From modeling representative mesoscale weather types to a sidewalk-level thermal comfort assessment ready for climate action

Urban adaptation to climate change requires outdoor thermal comfort diagnostics that capture fine-scale spatial heterogeneity of cities while remaining operational for planners. This study proposes a semi-automated, multiscale workflow that couples Local Weather Types with the UrbClim model to translate mesoscale atmospheric conditions (100 m resolution) into microscale insights (1 m resolution). The workflow characterizes the study area's summer climatology through LWT, identifying a representative, typical and extreme day used to drive UrbClim.

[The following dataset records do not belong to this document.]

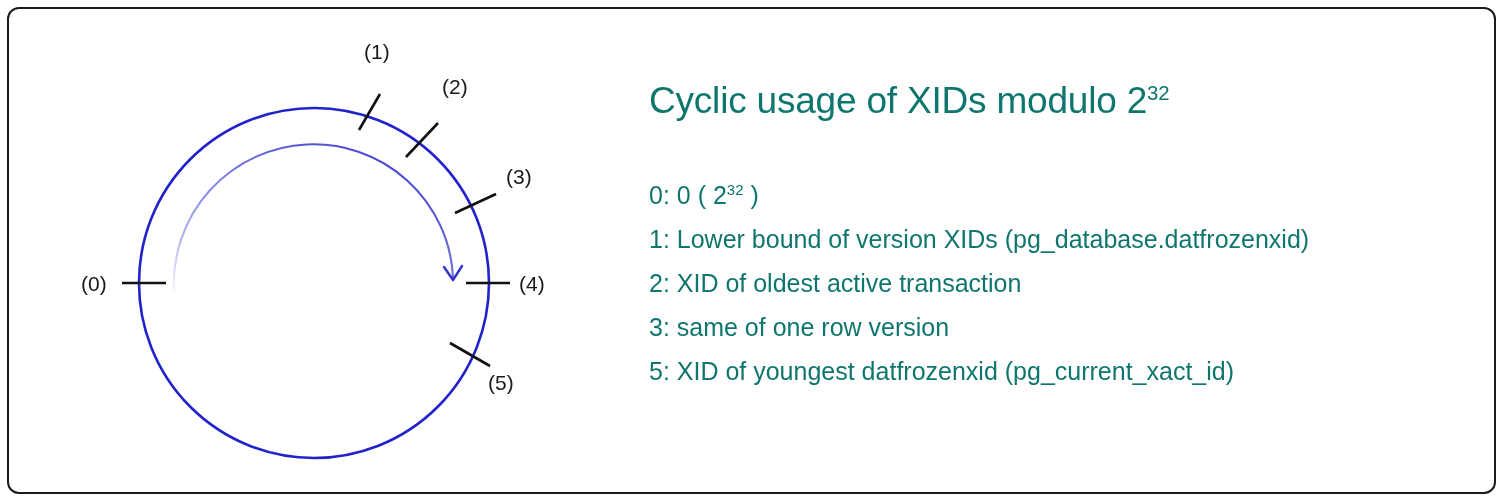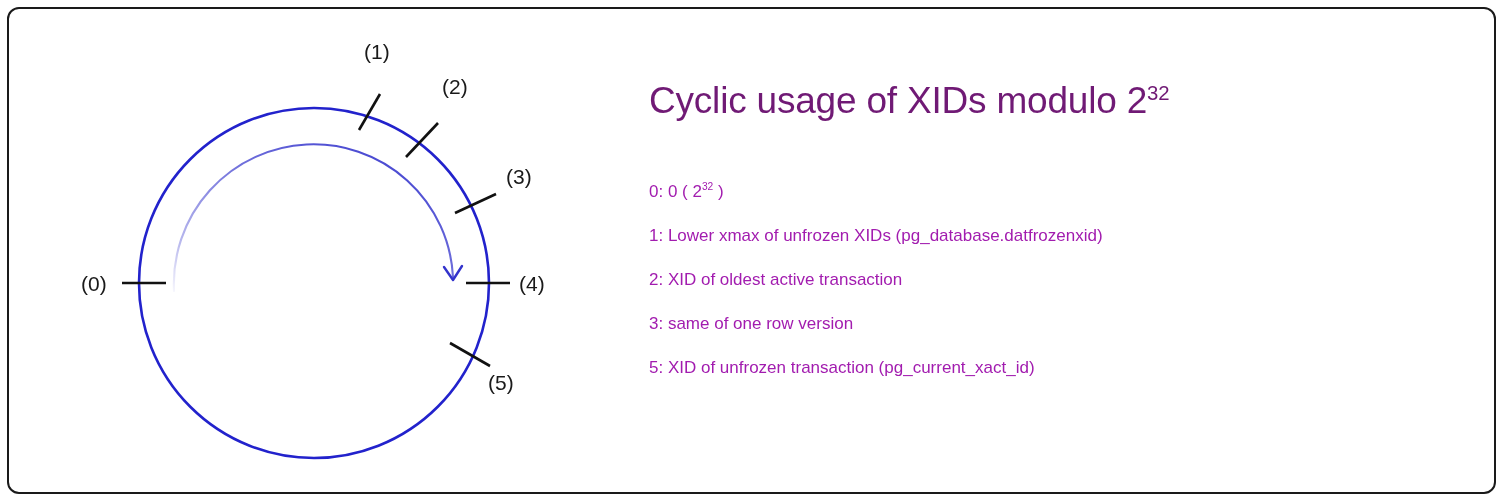--- a/index.html
+++ b/index.html
@@ -62,7 +62,7 @@
     top: 73px;
     font-size: 37px;
     font-family: "Liberation Sans", sans-serif;
-    color: #701a75;
+    color: #0f766e;
     letter-spacing: -0.2px;
     white-space: nowrap;
     line-height: 1;

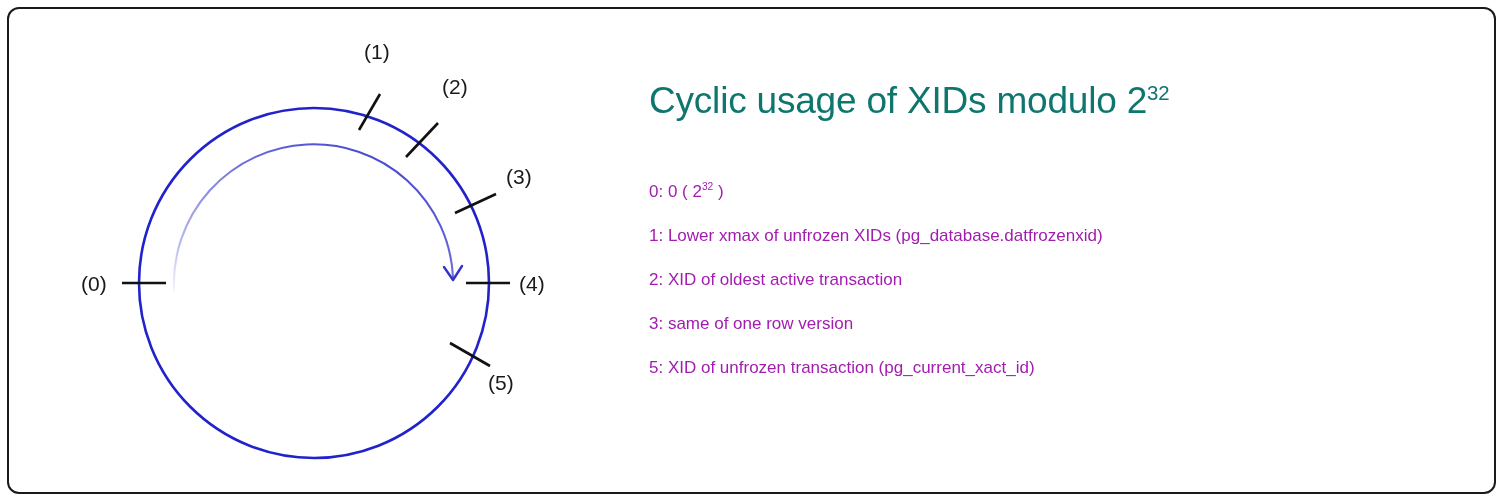--- a/index.html
+++ b/index.html
@@ -79,8 +79,8 @@
     width: 820px;
   }
   .legend-row {
-    font-size: 17px;
-    color: #a21caf;
+    font-size: 25px;
+    color: #0f766e;
     line-height: 1;
     height: 44px;
     white-space: nowrap;

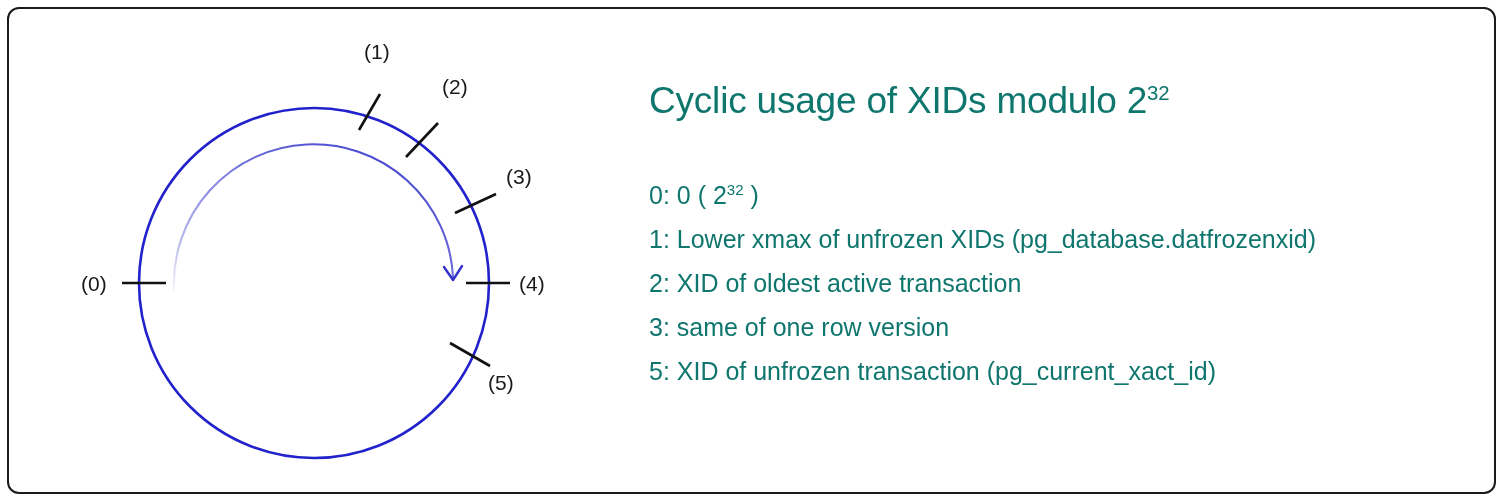--- a/index.html
+++ b/index.html
@@ -152,7 +152,7 @@
         </div>
 
         <div class="legend-row">
-          <span>1: Lower xmax of unfrozen XIDs (pg_database.datfrozenxid)</span>
+          <span>1: Lower bound of version XIDs (pg_database.datfrozenxid)</span>
         </div>
 
         <div class="legend-row">

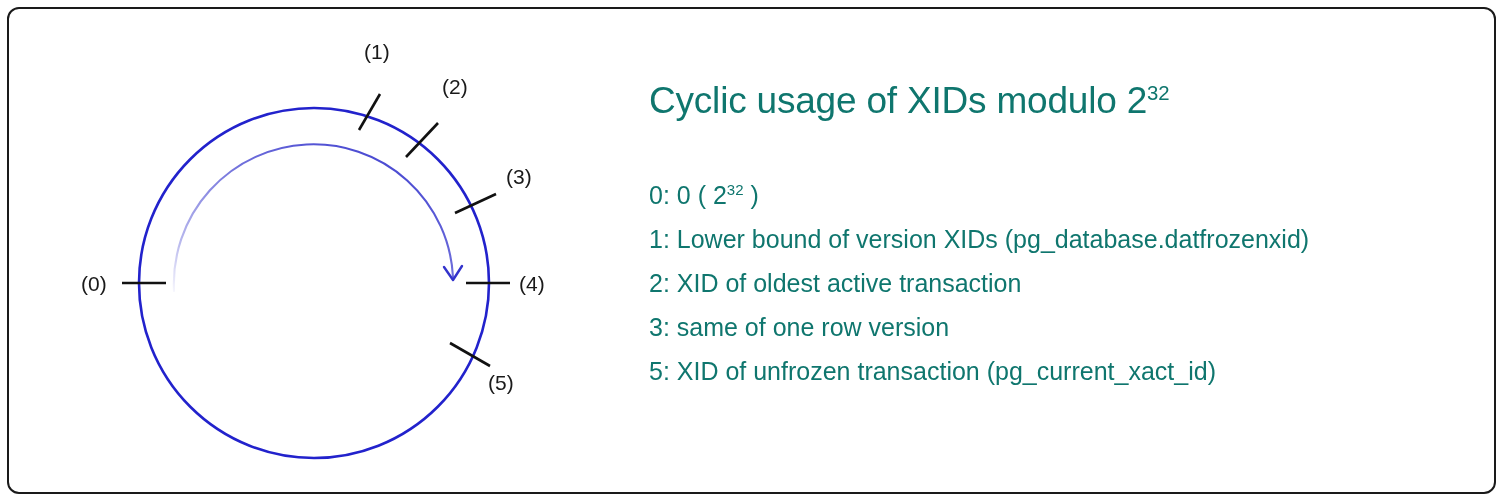--- a/index.html
+++ b/index.html
@@ -165,7 +165,7 @@
 
 
         <div class="legend-row">
-          <span>5: XID of unfrozen transaction (pg_current_xact_id)</span>
+          <span>5: XID of youngest datfrozenxid (pg_current_xact_id)</span>
         </div>
 
       </div>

Automated preprocessing integrates land cover, building heights and planned 2030 developments into standardized rasters, while automated post-processing generates spatially explicit Wet Bulb Globe Temperature (WBGT) and a Surface Index for Urban Thermal Prioritization. Two simulations are conducted at sidewalk level, representing the 2030 city under the current climate and the SSP2–4.5 mid-century climate. Results show the proportion of public space that remains below or above heat hazard during the central hours and provide the index that ranks neighborhoods by intervention needs using nature-based solutions. The approach provides an operational framework for climateinformed urban planning, demonstrating how multiscale integration can support resilience policies in a climatic emergency context.